MATERIAL SHOWN:
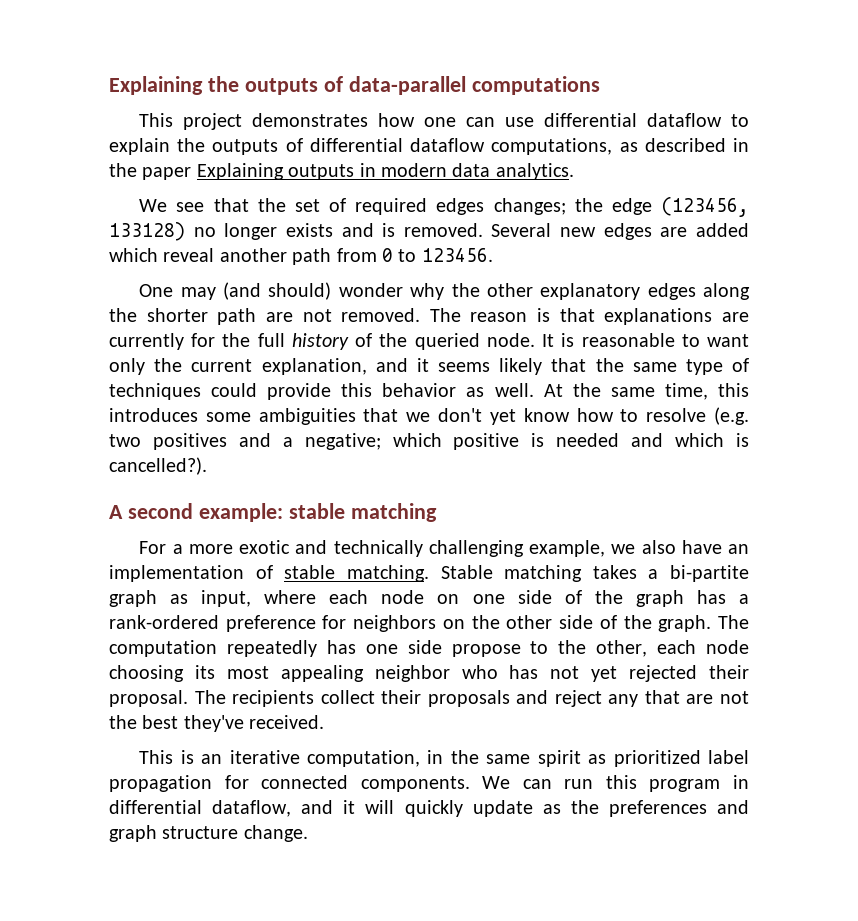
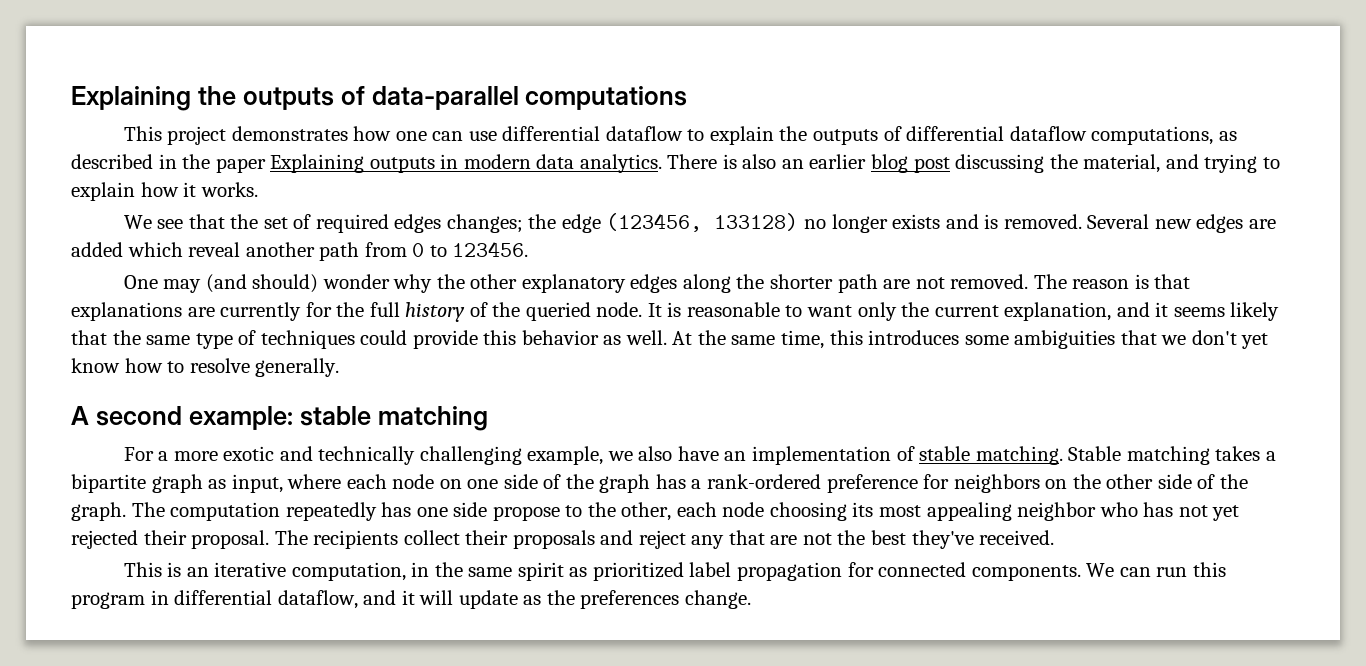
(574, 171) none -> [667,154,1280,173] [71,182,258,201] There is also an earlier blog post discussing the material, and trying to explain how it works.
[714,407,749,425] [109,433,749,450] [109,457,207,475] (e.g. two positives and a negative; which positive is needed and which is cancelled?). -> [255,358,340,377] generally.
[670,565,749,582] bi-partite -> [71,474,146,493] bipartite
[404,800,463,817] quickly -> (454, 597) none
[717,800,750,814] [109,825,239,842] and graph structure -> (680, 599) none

---

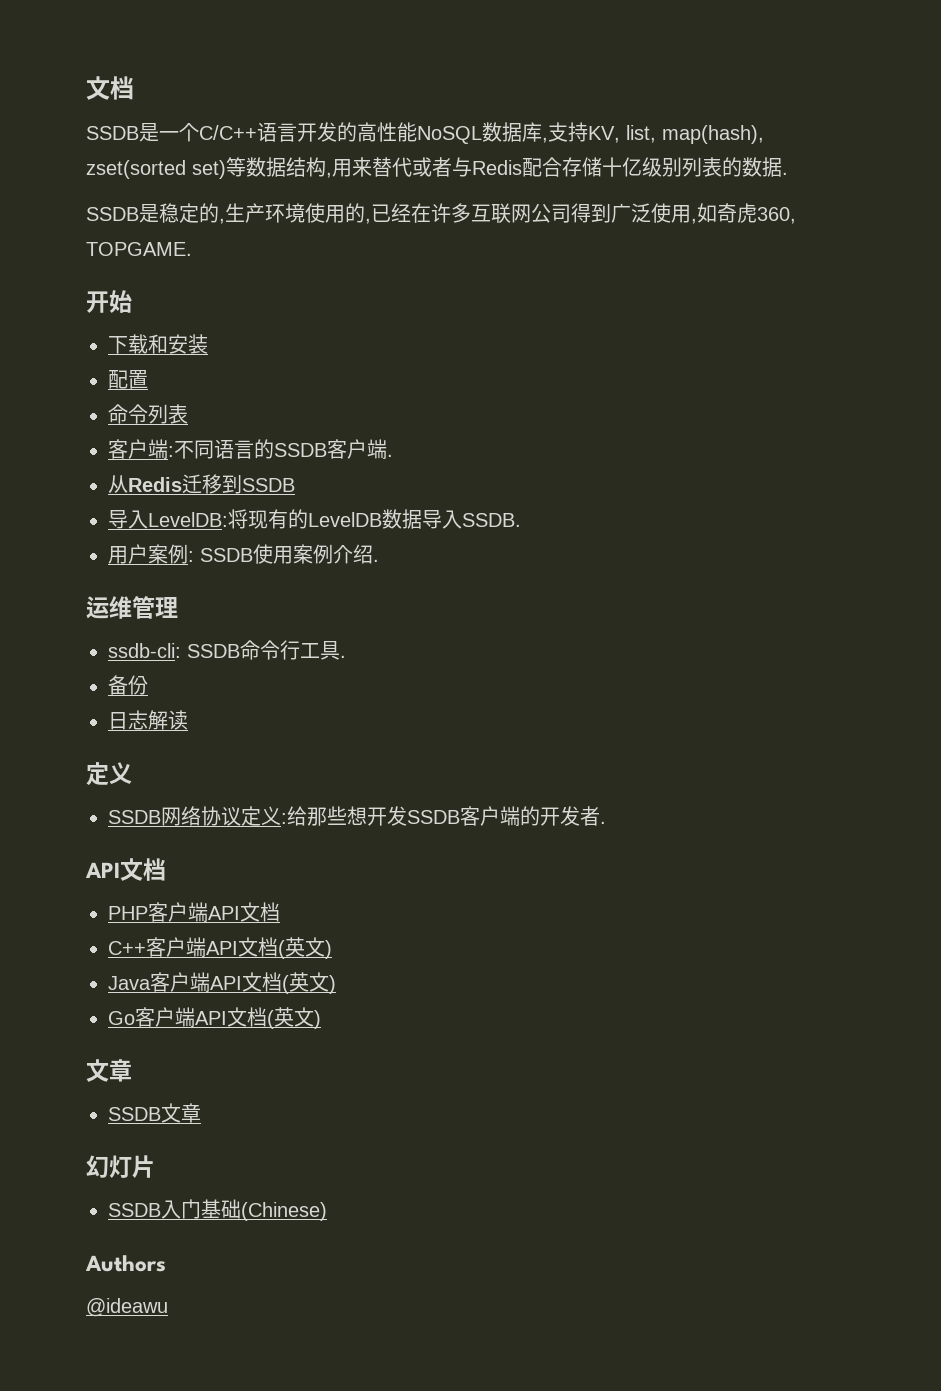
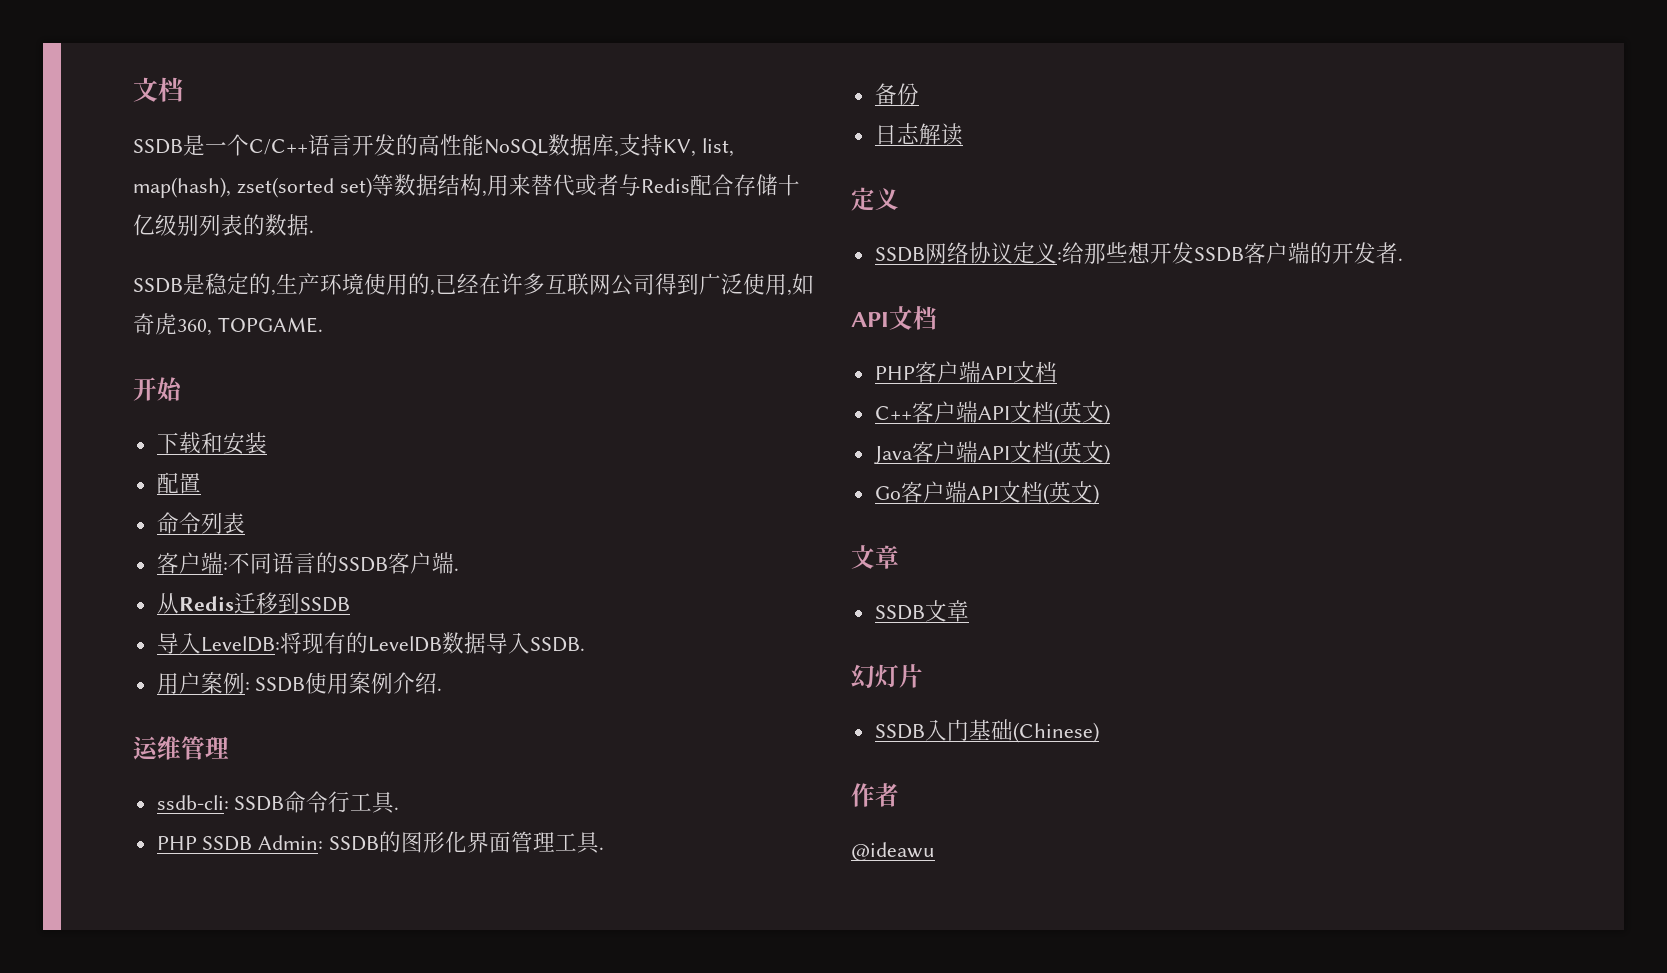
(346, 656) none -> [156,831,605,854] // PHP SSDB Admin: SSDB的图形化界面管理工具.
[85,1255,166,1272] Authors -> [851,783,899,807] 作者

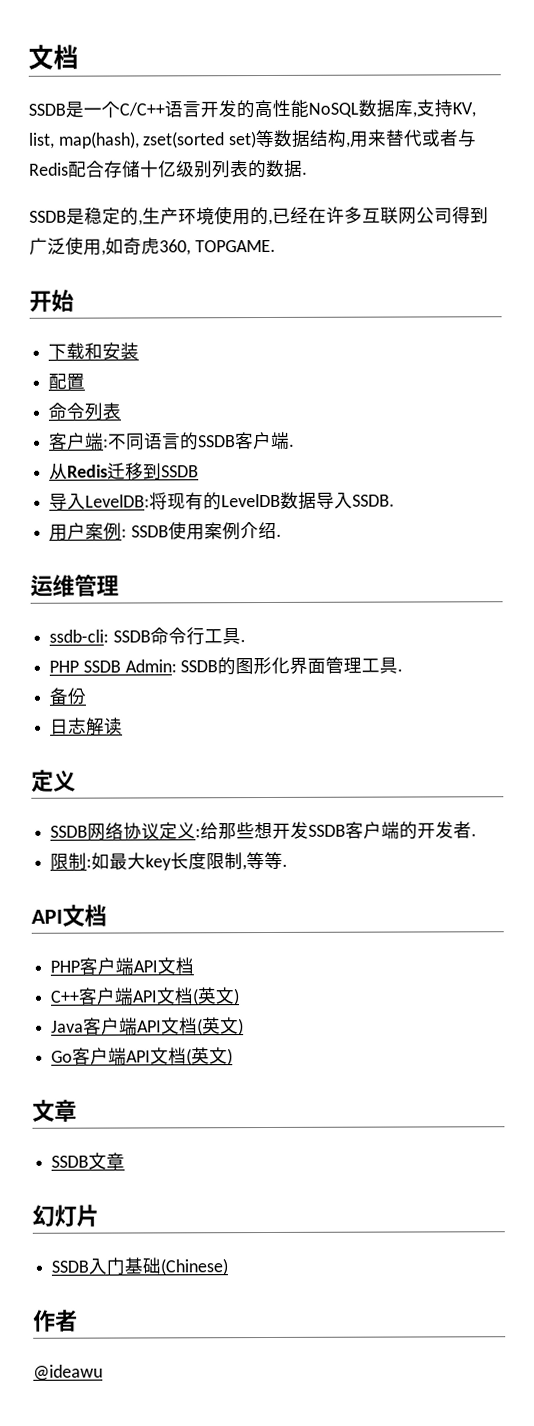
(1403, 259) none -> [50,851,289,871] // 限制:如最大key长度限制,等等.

* * *

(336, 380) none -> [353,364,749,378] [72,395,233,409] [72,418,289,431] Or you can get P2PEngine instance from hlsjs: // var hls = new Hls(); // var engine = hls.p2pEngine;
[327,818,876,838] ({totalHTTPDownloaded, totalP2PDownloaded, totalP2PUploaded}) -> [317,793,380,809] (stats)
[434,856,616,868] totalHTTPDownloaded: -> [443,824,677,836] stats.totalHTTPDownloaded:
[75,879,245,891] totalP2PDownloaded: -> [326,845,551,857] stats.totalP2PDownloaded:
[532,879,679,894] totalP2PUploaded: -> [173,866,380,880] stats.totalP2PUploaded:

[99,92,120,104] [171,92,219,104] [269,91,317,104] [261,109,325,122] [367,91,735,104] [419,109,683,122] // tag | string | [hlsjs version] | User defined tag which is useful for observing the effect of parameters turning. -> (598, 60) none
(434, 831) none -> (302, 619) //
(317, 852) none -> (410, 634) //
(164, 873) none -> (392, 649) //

EXERCISE INSTRUCTIONS: Given the records above, return exactly the lines starting at the line containing "[670,565,749,582] bi-partite ->" and ending at the line containing "[717,800,750,814] [109,825,239,842] and", including both.

SOLUTION TO THE EXERCISE:
[670,565,749,582] bi-partite -> [71,474,146,493] bipartite
[404,800,463,817] quickly -> (454, 597) none
[717,800,750,814] [109,825,239,842] and graph structure -> (680, 599) none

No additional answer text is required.